> [Aim of the exercise] Transcribe all records below exactly, without images.

> [Extracted records]
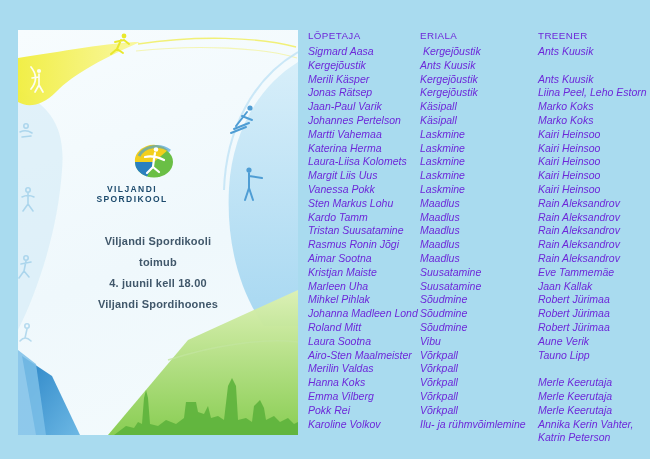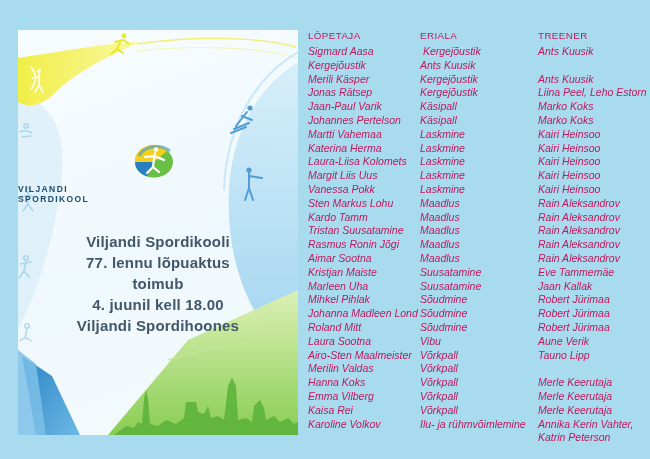"LÕPETAJA" .table { color: #be185d -> #6d28d9 }
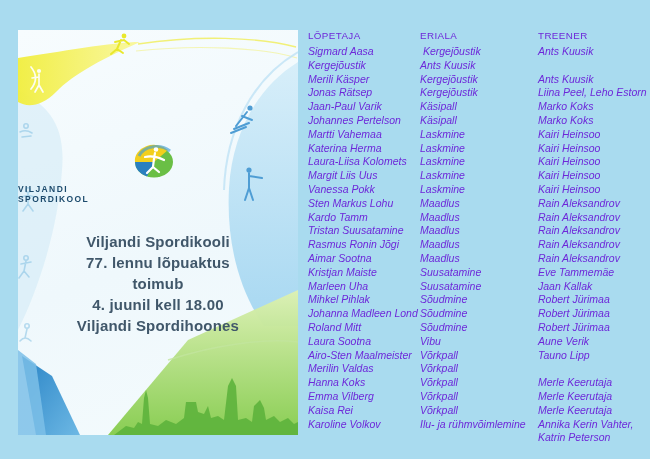"VILJANDI" .logo-text { text-align: none -> center }
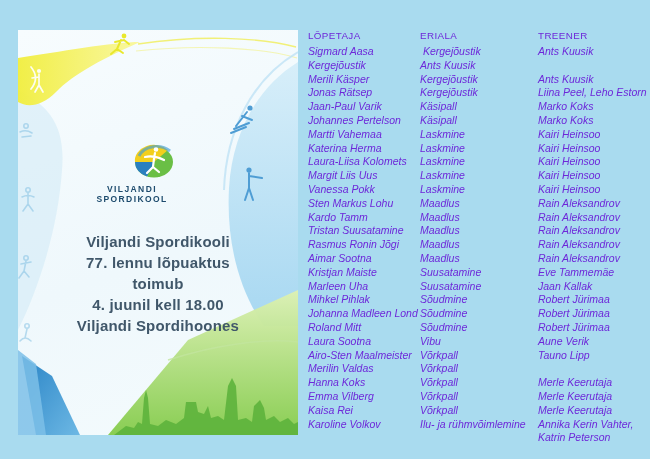"Viljandi Spordikooli" .announcement { font-size: 15px -> 11px }
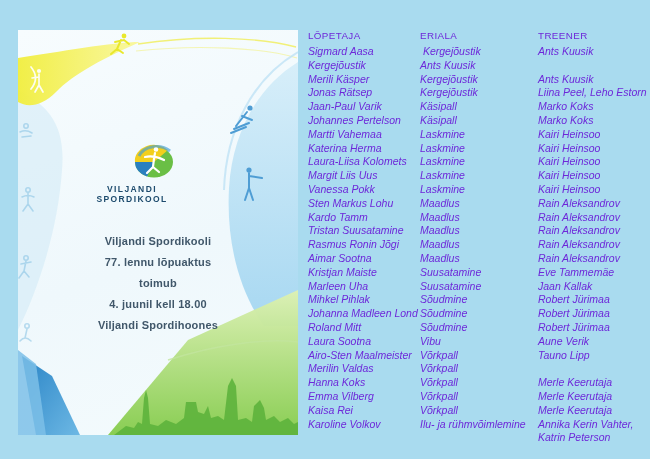"77. lennu lõpuaktus" div { html: <div>77. lennu lõpuaktus</div> -> none }
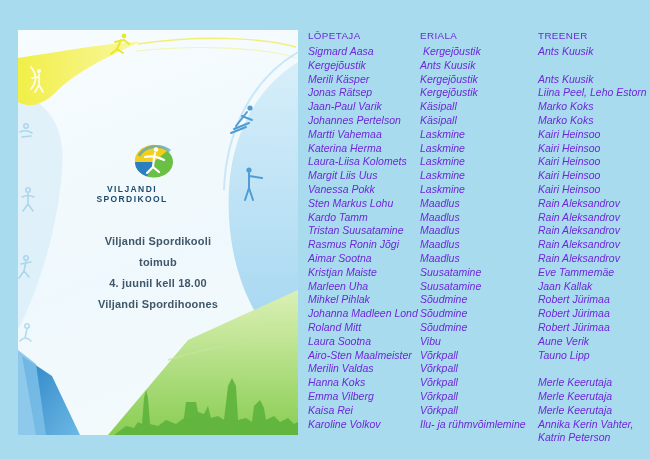"Kaisa Rei" span.cell { text: Kaisa -> Pokk }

> [Written answer]
"LÕPETAJA" .table { color: #be185d -> #6d28d9 }
"VILJANDI" .logo-text { text-align: none -> center }
"Viljandi Spordikooli" .announcement { font-size: 15px -> 11px }
"77. lennu lõpuaktus" div { html: <div>77. lennu lõpuaktus</div> -> none }
"Kaisa Rei" span.cell { text: Kaisa -> Pokk }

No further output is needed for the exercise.